# WHAT IS BEING ASKED:
Copy out the data below from the line containing "- MsgUpdateLocked: Emits" to the line containing "- .deb is first, we'll", both lines included, with all images left out.

+++ RECORDS SUPPLIED

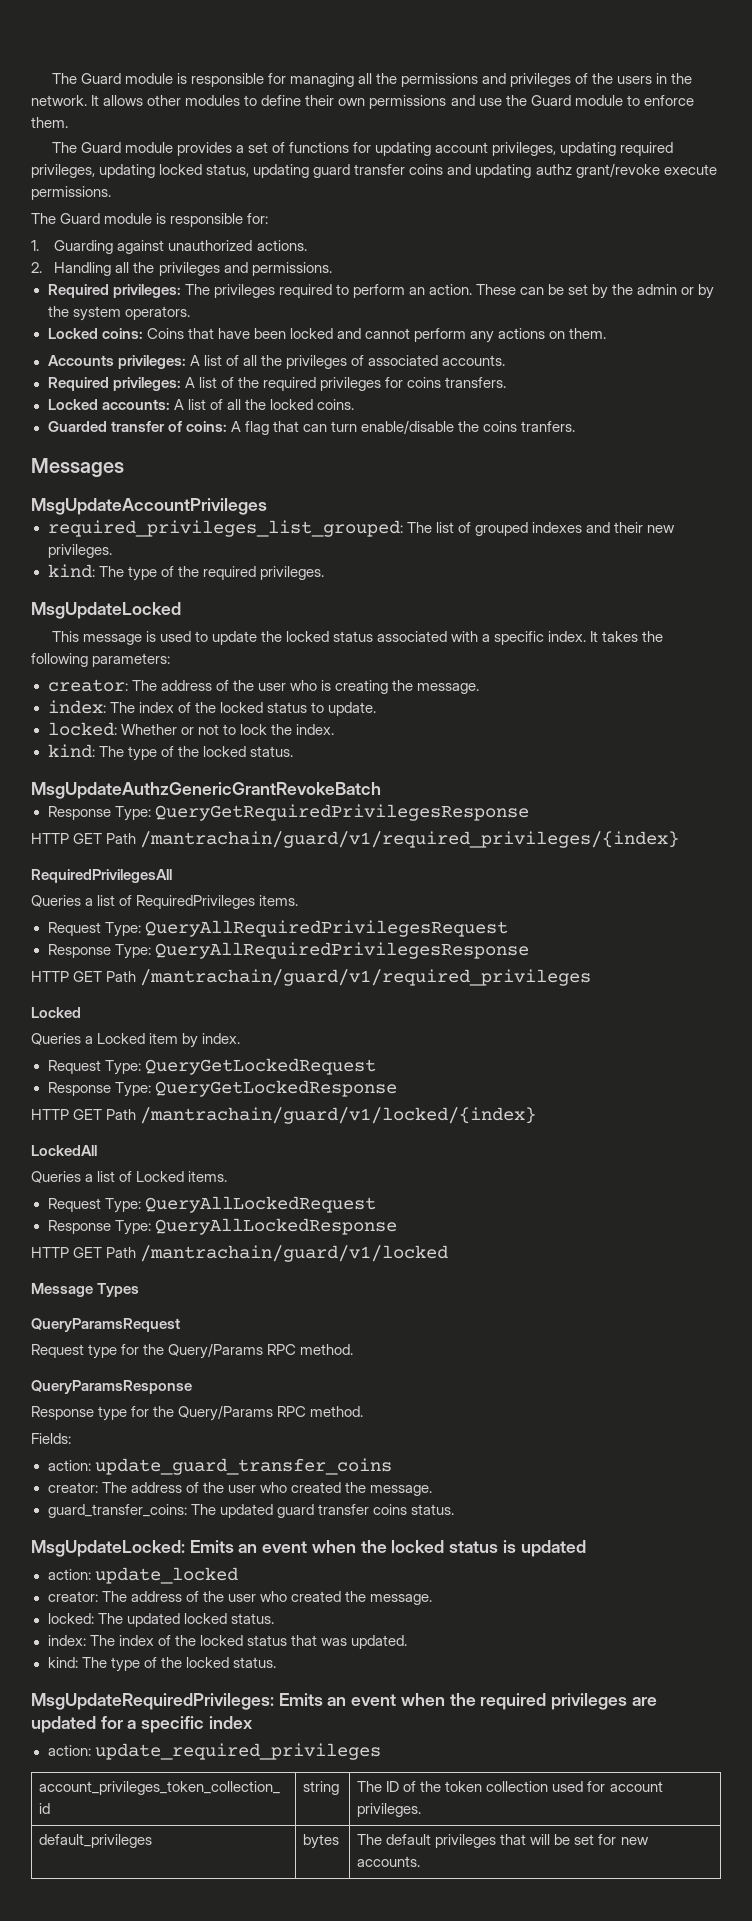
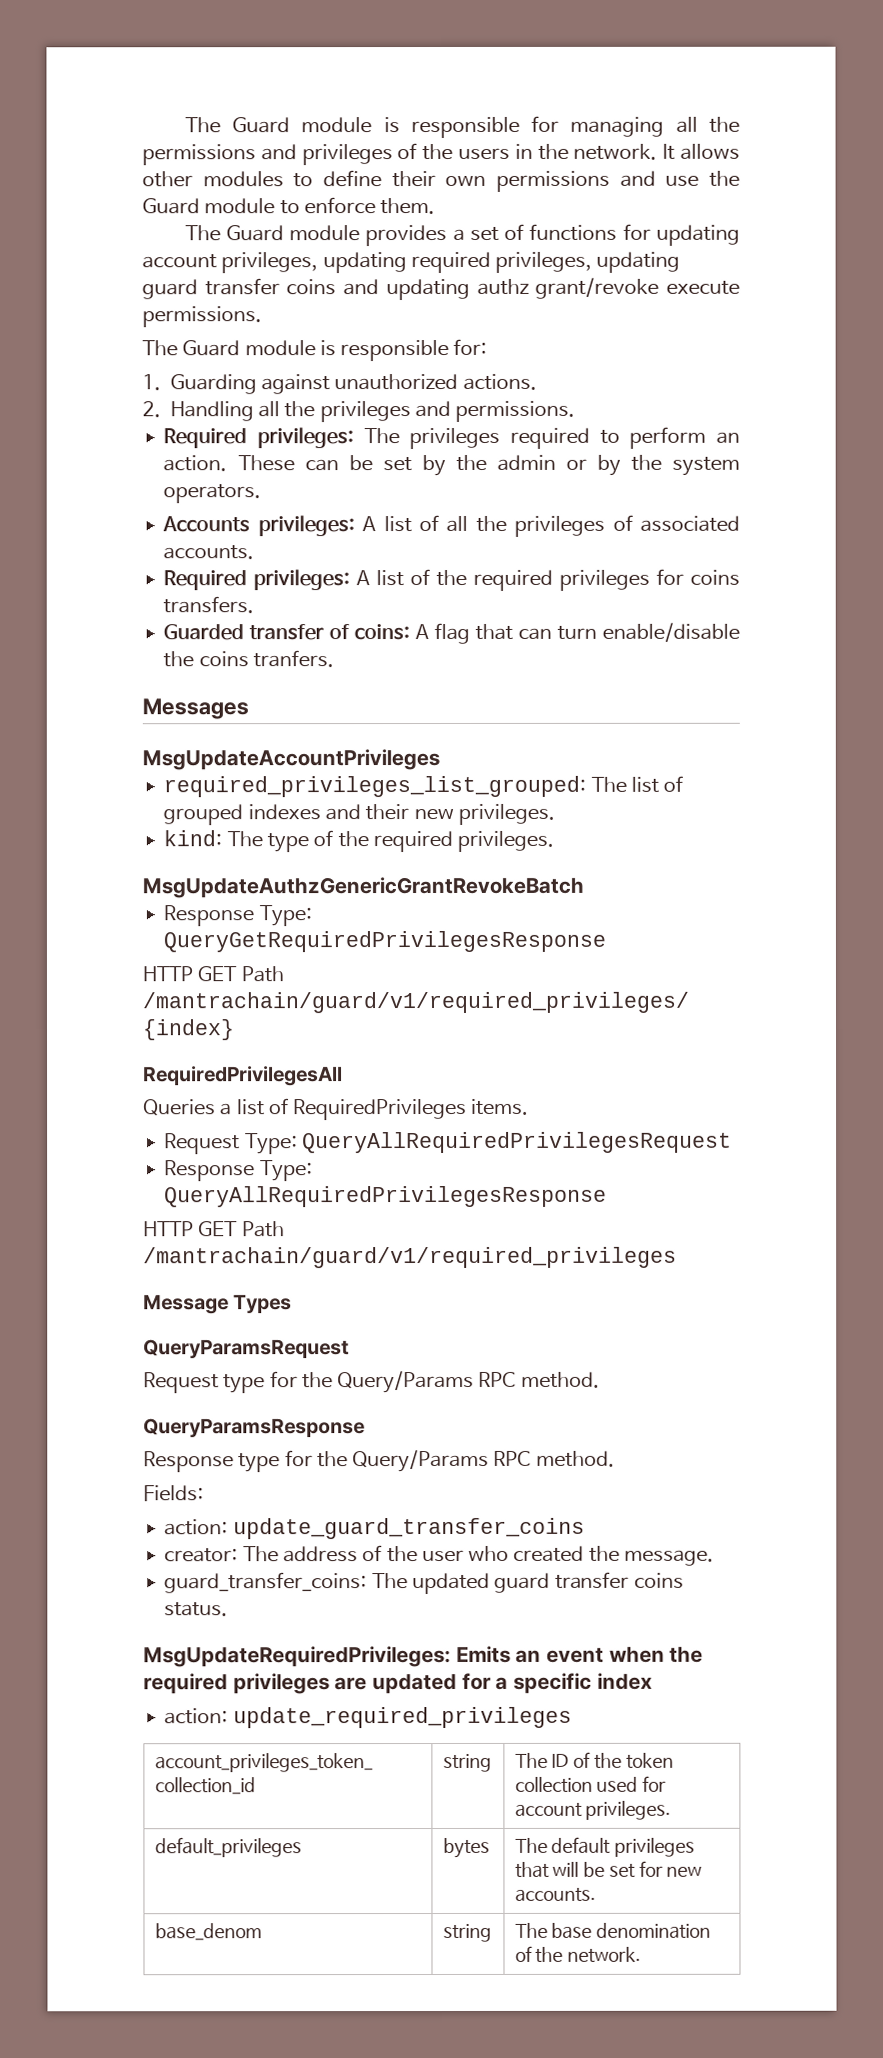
- The Guard module provides a set of functions for updating account privileges, updating required privileges, updating locked status, updating guard transfer coins and updating authz grant/revoke execute permissions.
+ The Guard module provides a set of functions for updating account privileges, updating required privileges, updating guard transfer coins and updating authz grant/revoke execute permissions.
- Locked coins: Coins that have been locked and cannot perform any actions on them.
- Locked accounts: A list of all the locked coins.
- MsgUpdateLocked
- This message is used to update the locked status associated with a specific index. It takes the following parameters:
- creator: The address of the user who is creating the message.
- index: The index of the locked status to update.
- locked: Whether or not to lock the index.
- kind: The type of the locked status.
  HTTP GET Path /mantrachain/guard/v1/required_privileges
- Locked
- Queries a Locked item by index.
- Request Type: QueryGetLockedRequest
- Response Type: QueryGetLockedResponse
- HTTP GET Path /mantrachain/guard/v1/locked/{index}
- LockedAll
- Queries a list of Locked items.
- Request Type: QueryAllLockedRequest
- Response Type: QueryAllLockedResponse
- HTTP GET Path /mantrachain/guard/v1/locked
- MsgUpdateLocked: Emits an event when the locked status is updated
- action: update_locked
- creator: The address of the user who created the message.
- locked: The updated locked status.
- index: The index of the locked status that was updated.
- kind: The type of the locked status.
+ base_denom | string | The base denomination of the network.

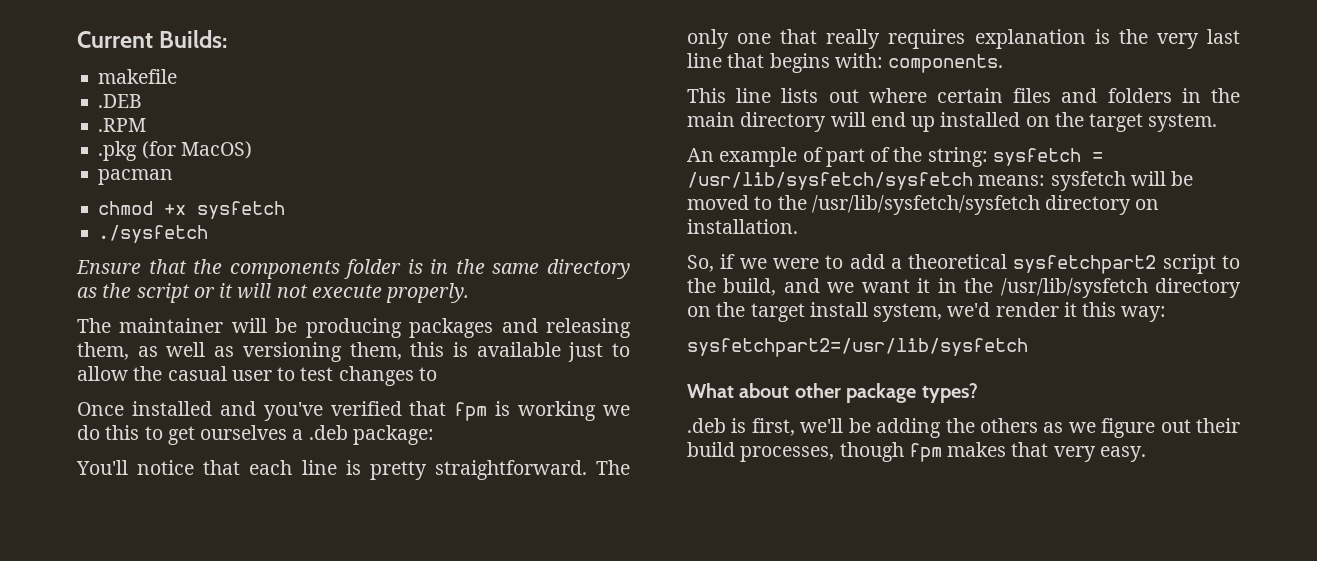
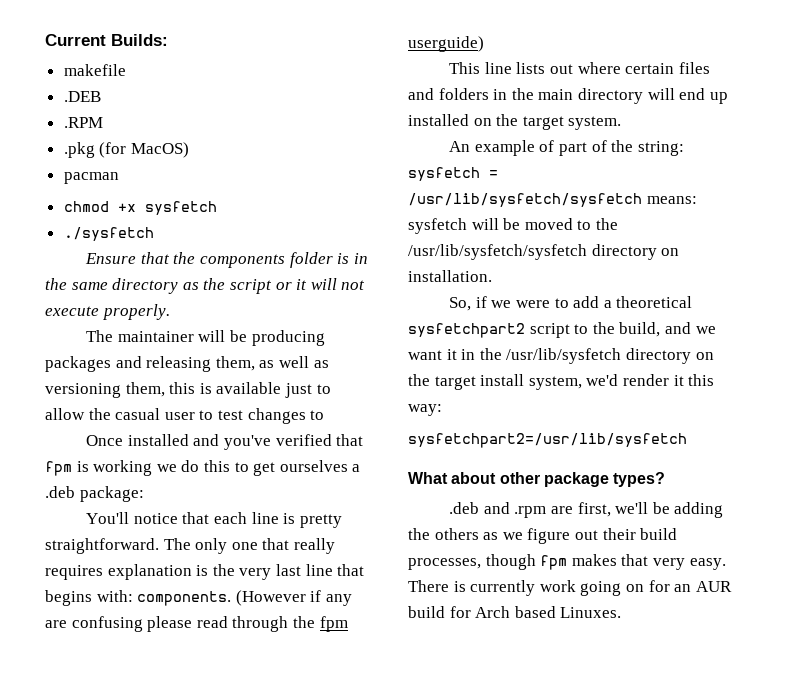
+ (However if any are confusing please read through the fpm userguide)
- .deb is first, we'll be adding the others as we figure out their build processes, though fpm makes that very easy.
+ .deb and .rpm are first, we'll be adding the others as we figure out their build processes, though fpm makes that very easy.
+ There is currently work going on for an AUR build for Arch based Linuxes.

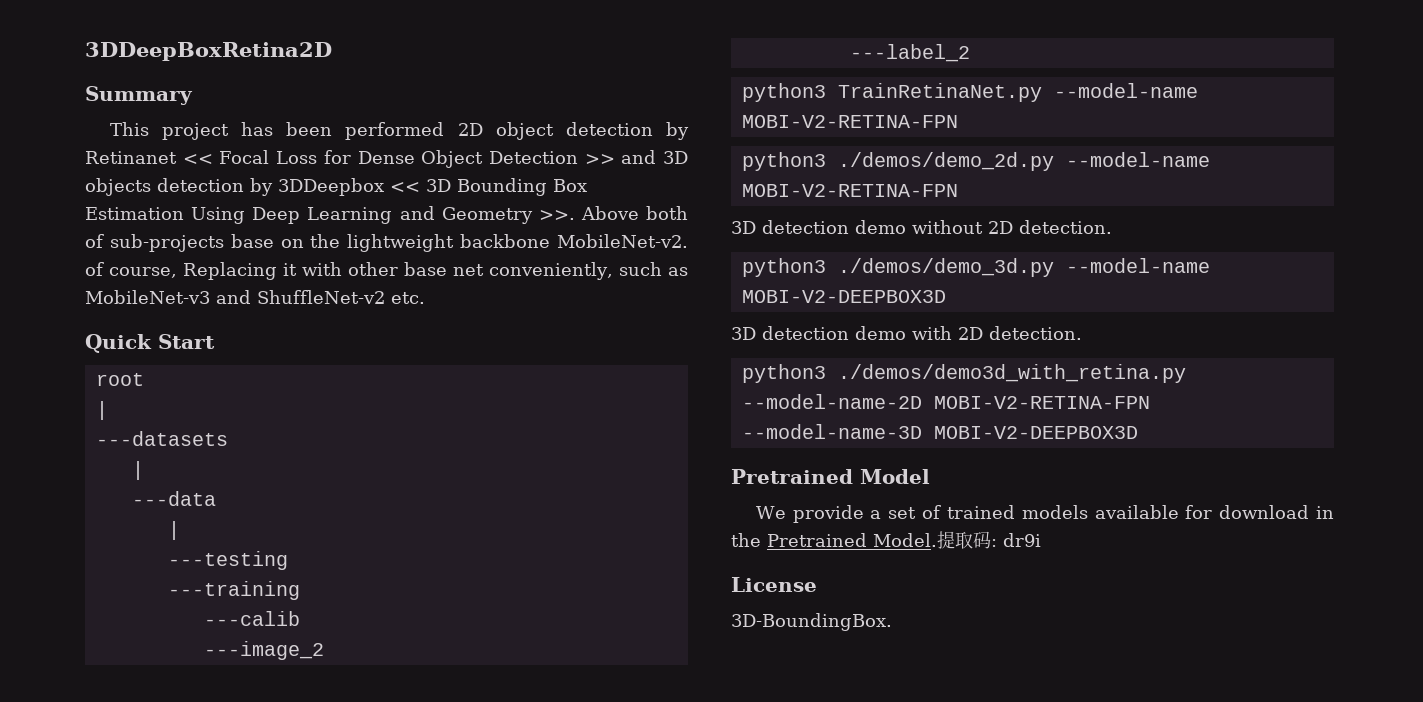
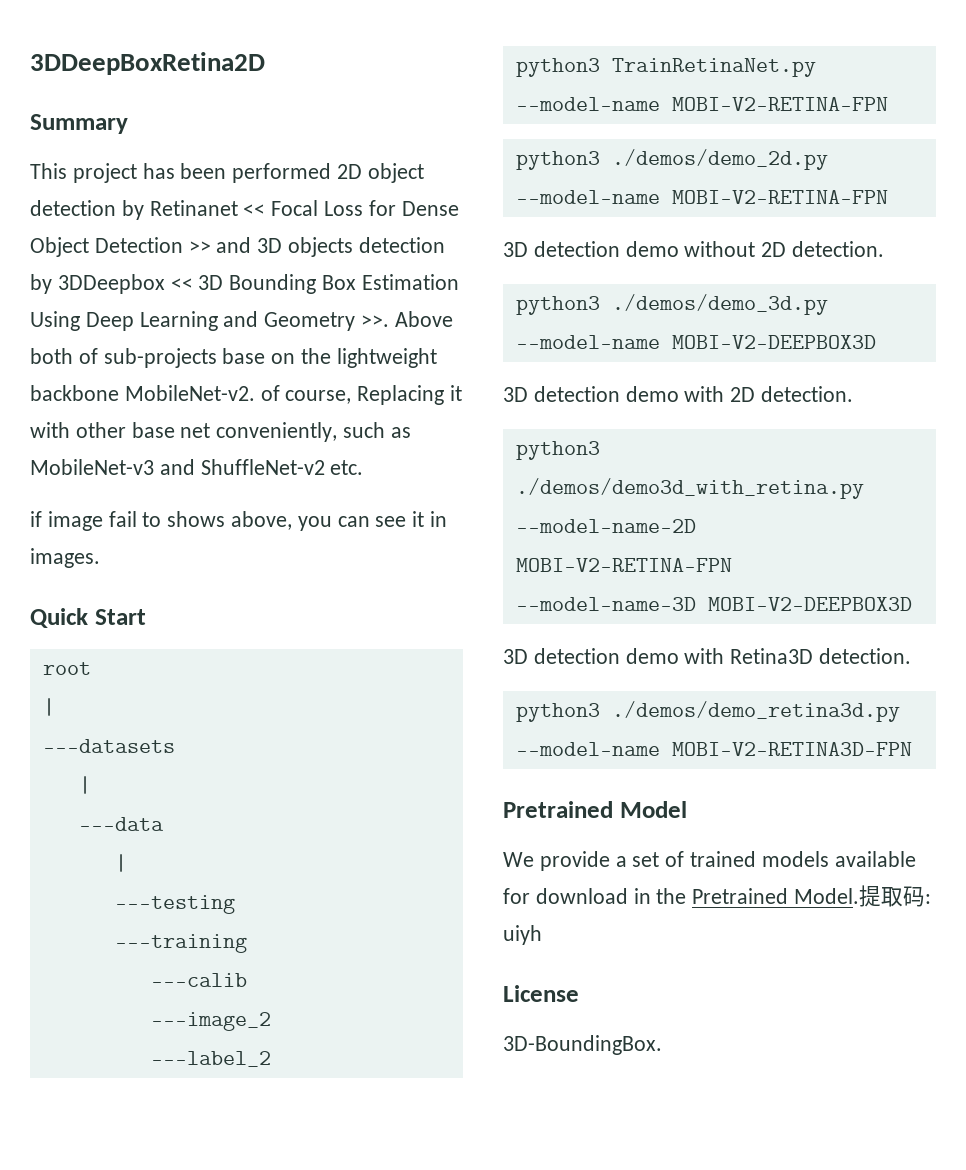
+ if image fail to shows above, you can see it in images.
+ 3D detection demo with Retina3D detection.
+ python3 ./demos/demo_retina3d.py --model-name MOBI-V2-RETINA3D-FPN
- 提取码: dr9i
+ 提取码: uiyh

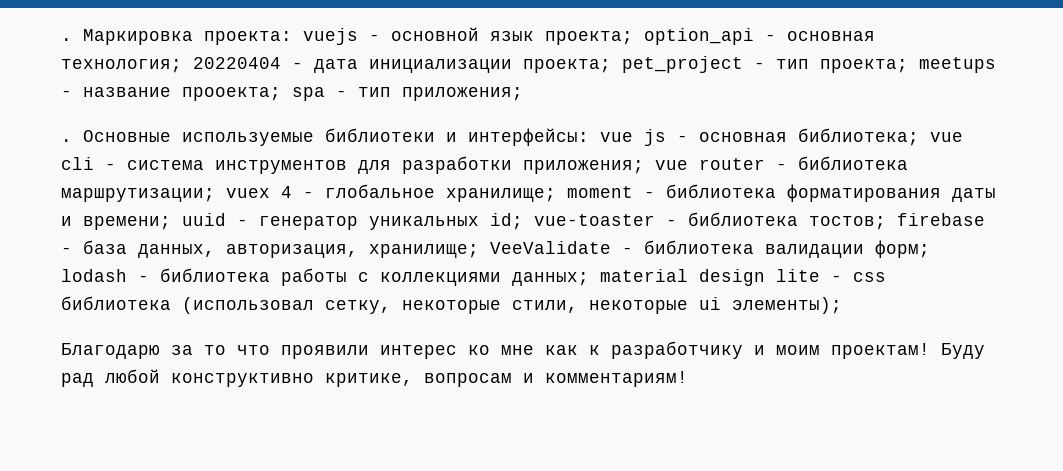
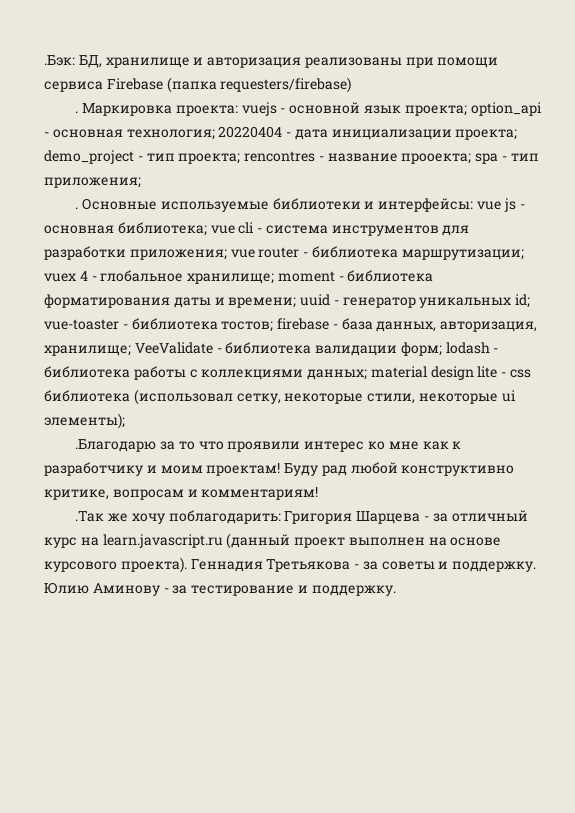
+ .Бэк: БД, хранилище и авторизация реализованы при помощи сервиса Firebase (папка requesters/firebase)
- Маркировка проекта: vuejs - основной язык проекта; option_api - основная технология; 20220404 - дата инициализации проекта; pet_project - тип проекта; meetups - название прооекта; spa - тип приложения;
+ Маркировка проекта: vuejs - основной язык проекта; option_api - основная технология; 20220404 - дата инициализации проекта; demo_project - тип проекта; rencontres - название прооекта; spa - тип приложения;
- Благодарю за то что проявили интерес ко мне как к разработчику и моим проектам!
+ .Благодарю за то что проявили интерес ко мне как к разработчику и моим проектам!
+ .Так же хочу поблагодарить: Григория Шарцева - за отличный курс на learn.javascript.ru (данный проект выполнен на основе курсового проекта). Геннадия Третьякова - за советы и поддержку. Юлию Аминову - за тестирование и поддержку.

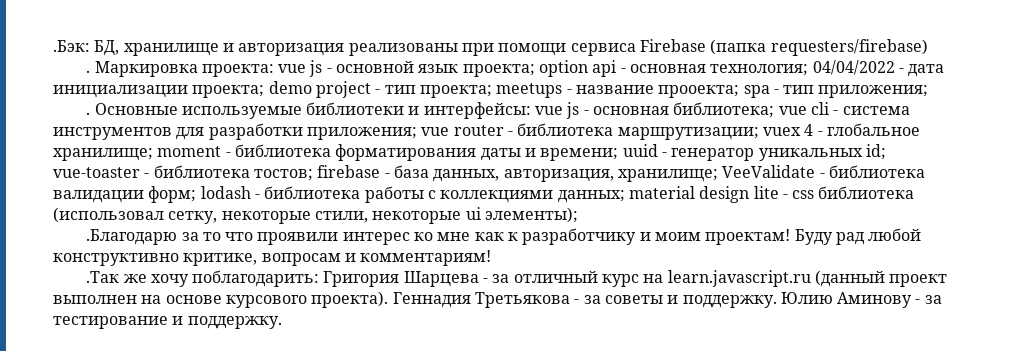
- Маркировка проекта: vuejs - основной язык проекта; option_api - основная технология; 20220404 - дата инициализации проекта; demo_project - тип проекта; rencontres - название прооекта; spa - тип приложения;
+ Маркировка проекта: vue js - основной язык проекта; option api - основная технология; 04/04/2022 - дата инициализации проекта; demo project - тип проекта; meetups - название прооекта; spa - тип приложения;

++++++

# PROBLEM SOLUTION:
- MsgUpdateLocked: Emits an event when the locked status is updated
- action: update_locked
- creator: The address of the user who created the message.
- locked: The updated locked status.
- index: The index of the locked status that was updated.
- kind: The type of the locked status.
+ base_denom | string | The base denomination of the network.

+ (However if any are confusing please read through the fpm userguide)
- .deb is first, we'll be adding the others as we figure out their build processes, though fpm makes that very easy.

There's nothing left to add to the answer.